November is National Adoption Awareness Month, and this year, after more than 20 years facilitating an advocacy, search and support group for adults touched by relinquishment and adoption, I am keenly aware of one thing: despite its evolution, adoption involves complicated paradoxes.

With respect to laws, much has changed for the better. Colorado’s first adoption law mandated that adoptions were to be executed and recorded “as in the manner of real estate.” Children were essentially viewed as property. Colorado has been on the forefront of national trends that created safeguards on the front end of the adoption in the 1940s, and now provides birth/first parents with copies of records they signed and allows adult adoptees access to copies of original birth and adoption records on the back end.

Richard Uhrlaub

However, Colorado law still treats adoptees as less than property in one important area: assurance of accurate information on an original birth certificate.

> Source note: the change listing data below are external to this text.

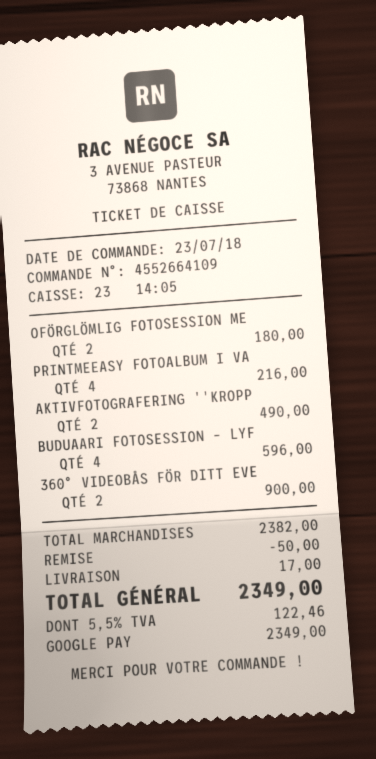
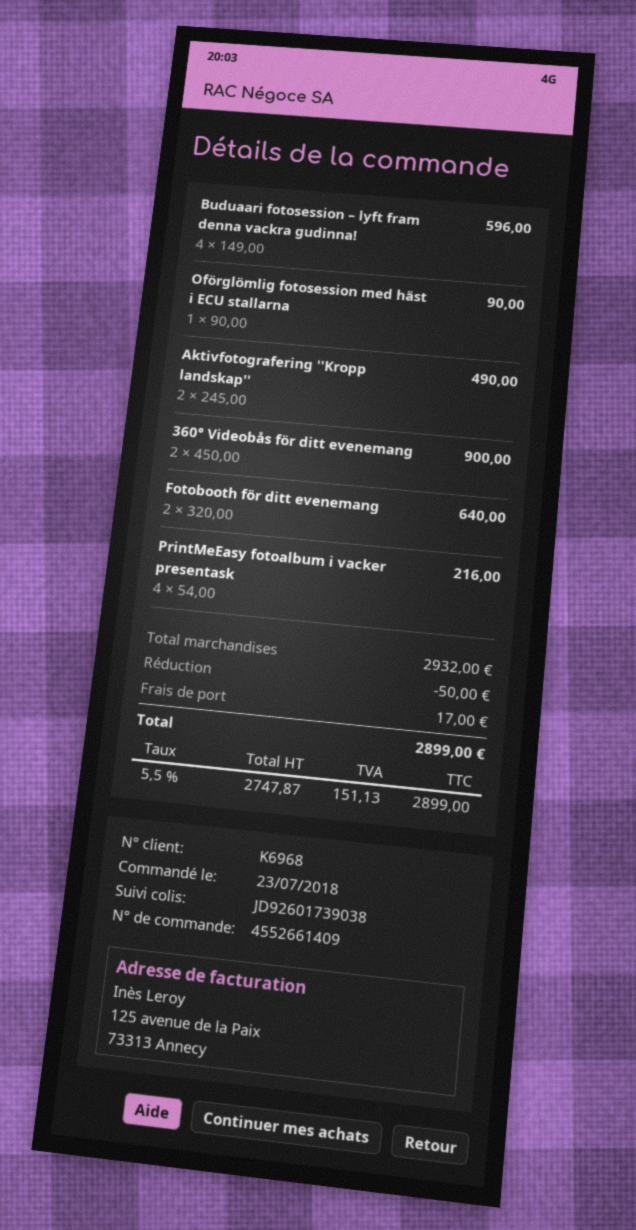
order number: 4552664109 -> 4552661409
OFÖRGLÖMLIG FOTOSESSION ME: 2 for 180.00 -> 1 for 90.00
Fotobooth för ditt evenemang: none -> 2 for 640.00
subtotal: 2382.00 -> 2932.00
tax: 5.5% = 122.46 -> 5.5% = 151.13
total: 2349.00 -> 2899.00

Providing false information for preparation of an original birth certificate in an adoption proceeding is an unclassified misdemeanor, which, at a court’s discretion, could carry no penalty at all. By contrast, providing false information in a real estate or financial transaction is a felony. This disparity needs to be addressed by the state legislature.

Today, American adoption has evolved from what started with orphan trains and local social services, largely operated by churches and counties, to become a multi-faceted, billion-dollar global enterprise divided into categories that include infant, foster care, international, trans-racial, single parent, same-sex parent, embryo and kinship adoption.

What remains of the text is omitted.